**The data**

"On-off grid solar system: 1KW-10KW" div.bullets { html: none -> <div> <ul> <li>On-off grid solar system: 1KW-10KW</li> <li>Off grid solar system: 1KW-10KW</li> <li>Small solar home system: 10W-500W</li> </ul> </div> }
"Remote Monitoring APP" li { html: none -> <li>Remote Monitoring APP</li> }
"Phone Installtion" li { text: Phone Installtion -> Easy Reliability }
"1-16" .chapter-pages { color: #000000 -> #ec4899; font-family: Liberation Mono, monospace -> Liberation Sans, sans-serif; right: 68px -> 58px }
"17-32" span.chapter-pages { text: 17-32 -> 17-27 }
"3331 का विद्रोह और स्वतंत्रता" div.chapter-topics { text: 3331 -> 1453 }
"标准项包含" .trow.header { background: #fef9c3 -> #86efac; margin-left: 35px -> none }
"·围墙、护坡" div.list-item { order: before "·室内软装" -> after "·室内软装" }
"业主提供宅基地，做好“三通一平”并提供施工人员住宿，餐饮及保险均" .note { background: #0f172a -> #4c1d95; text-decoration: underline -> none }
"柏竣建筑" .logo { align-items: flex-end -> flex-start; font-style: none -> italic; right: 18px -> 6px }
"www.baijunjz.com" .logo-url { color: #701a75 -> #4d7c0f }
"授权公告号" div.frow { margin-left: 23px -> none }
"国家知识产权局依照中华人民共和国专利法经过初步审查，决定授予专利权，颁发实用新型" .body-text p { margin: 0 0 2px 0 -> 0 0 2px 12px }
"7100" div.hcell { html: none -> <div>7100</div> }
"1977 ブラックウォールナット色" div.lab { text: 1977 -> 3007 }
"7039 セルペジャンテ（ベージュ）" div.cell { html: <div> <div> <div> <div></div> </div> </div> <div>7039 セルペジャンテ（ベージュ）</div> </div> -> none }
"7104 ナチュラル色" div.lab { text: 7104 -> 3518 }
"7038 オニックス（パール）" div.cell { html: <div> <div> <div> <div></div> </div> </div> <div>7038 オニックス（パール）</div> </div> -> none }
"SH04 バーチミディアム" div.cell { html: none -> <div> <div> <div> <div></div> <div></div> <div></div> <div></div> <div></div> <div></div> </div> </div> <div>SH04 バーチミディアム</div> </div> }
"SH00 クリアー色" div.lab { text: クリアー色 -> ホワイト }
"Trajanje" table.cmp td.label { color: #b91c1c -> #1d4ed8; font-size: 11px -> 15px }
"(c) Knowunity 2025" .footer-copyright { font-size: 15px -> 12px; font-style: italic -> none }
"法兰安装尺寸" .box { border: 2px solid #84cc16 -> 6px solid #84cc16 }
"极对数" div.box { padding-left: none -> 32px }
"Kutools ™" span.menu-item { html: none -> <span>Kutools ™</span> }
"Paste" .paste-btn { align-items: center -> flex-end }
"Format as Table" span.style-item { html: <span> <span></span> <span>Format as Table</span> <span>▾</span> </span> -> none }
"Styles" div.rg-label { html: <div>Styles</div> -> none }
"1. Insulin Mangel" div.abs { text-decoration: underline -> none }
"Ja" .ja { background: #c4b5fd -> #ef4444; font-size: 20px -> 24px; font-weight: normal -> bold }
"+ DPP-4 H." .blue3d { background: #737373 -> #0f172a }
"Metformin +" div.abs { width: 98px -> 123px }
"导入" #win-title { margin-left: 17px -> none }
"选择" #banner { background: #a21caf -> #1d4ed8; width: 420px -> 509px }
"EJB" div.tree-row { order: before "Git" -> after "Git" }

**Activity**
Once more, set down the full listing, verbatim.

**Your solution**
"On-off grid solar system: 1KW-10KW" div.bullets { html: none -> <div> <ul> <li>On-off grid solar system: 1KW-10KW</li> <li>Off grid solar system: 1KW-10KW</li> <li>Small solar home system: 10W-500W</li> </ul> </div> }
"Remote Monitoring APP" li { html: none -> <li>Remote Monitoring APP</li> }
"Phone Installtion" li { text: Phone Installtion -> Easy Reliability }
"1-16" .chapter-pages { color: #000000 -> #ec4899; font-family: Liberation Mono, monospace -> Liberation Sans, sans-serif; right: 68px -> 58px }
"17-32" span.chapter-pages { text: 17-32 -> 17-27 }
"3331 का विद्रोह और स्वतंत्रता" div.chapter-topics { text: 3331 -> 1453 }
"标准项包含" .trow.header { background: #fef9c3 -> #86efac; margin-left: 35px -> none }
"·围墙、护坡" div.list-item { order: before "·室内软装" -> after "·室内软装" }
"业主提供宅基地，做好“三通一平”并提供施工人员住宿，餐饮及保险均" .note { background: #0f172a -> #4c1d95; text-decoration: underline -> none }
"柏竣建筑" .logo { align-items: flex-end -> flex-start; font-style: none -> italic; right: 18px -> 6px }
"www.baijunjz.com" .logo-url { color: #701a75 -> #4d7c0f }
"授权公告号" div.frow { margin-left: 23px -> none }
"国家知识产权局依照中华人民共和国专利法经过初步审查，决定授予专利权，颁发实用新型" .body-text p { margin: 0 0 2px 0 -> 0 0 2px 12px }
"7100" div.hcell { html: none -> <div>7100</div> }
"1977 ブラックウォールナット色" div.lab { text: 1977 -> 3007 }
"7039 セルペジャンテ（ベージュ）" div.cell { html: <div> <div> <div> <div></div> </div> </div> <div>7039 セルペジャンテ（ベージュ）</div> </div> -> none }
"7104 ナチュラル色" div.lab { text: 7104 -> 3518 }
"7038 オニックス（パール）" div.cell { html: <div> <div> <div> <div></div> </div> </div> <div>7038 オニックス（パール）</div> </div> -> none }
"SH04 バーチミディアム" div.cell { html: none -> <div> <div> <div> <div></div> <div></div> <div></div> <div></div> <div></div> <div></div> </div> </div> <div>SH04 バーチミディアム</div> </div> }
"SH00 クリアー色" div.lab { text: クリアー色 -> ホワイト }
"Trajanje" table.cmp td.label { color: #b91c1c -> #1d4ed8; font-size: 11px -> 15px }
"(c) Knowunity 2025" .footer-copyright { font-size: 15px -> 12px; font-style: italic -> none }
"法兰安装尺寸" .box { border: 2px solid #84cc16 -> 6px solid #84cc16 }
"极对数" div.box { padding-left: none -> 32px }
"Kutools ™" span.menu-item { html: none -> <span>Kutools ™</span> }
"Paste" .paste-btn { align-items: center -> flex-end }
"Format as Table" span.style-item { html: <span> <span></span> <span>Format as Table</span> <span>▾</span> </span> -> none }
"Styles" div.rg-label { html: <div>Styles</div> -> none }
"1. Insulin Mangel" div.abs { text-decoration: underline -> none }
"Ja" .ja { background: #c4b5fd -> #ef4444; font-size: 20px -> 24px; font-weight: normal -> bold }
"+ DPP-4 H." .blue3d { background: #737373 -> #0f172a }
"Metformin +" div.abs { width: 98px -> 123px }
"导入" #win-title { margin-left: 17px -> none }
"选择" #banner { background: #a21caf -> #1d4ed8; width: 420px -> 509px }
"EJB" div.tree-row { order: before "Git" -> after "Git" }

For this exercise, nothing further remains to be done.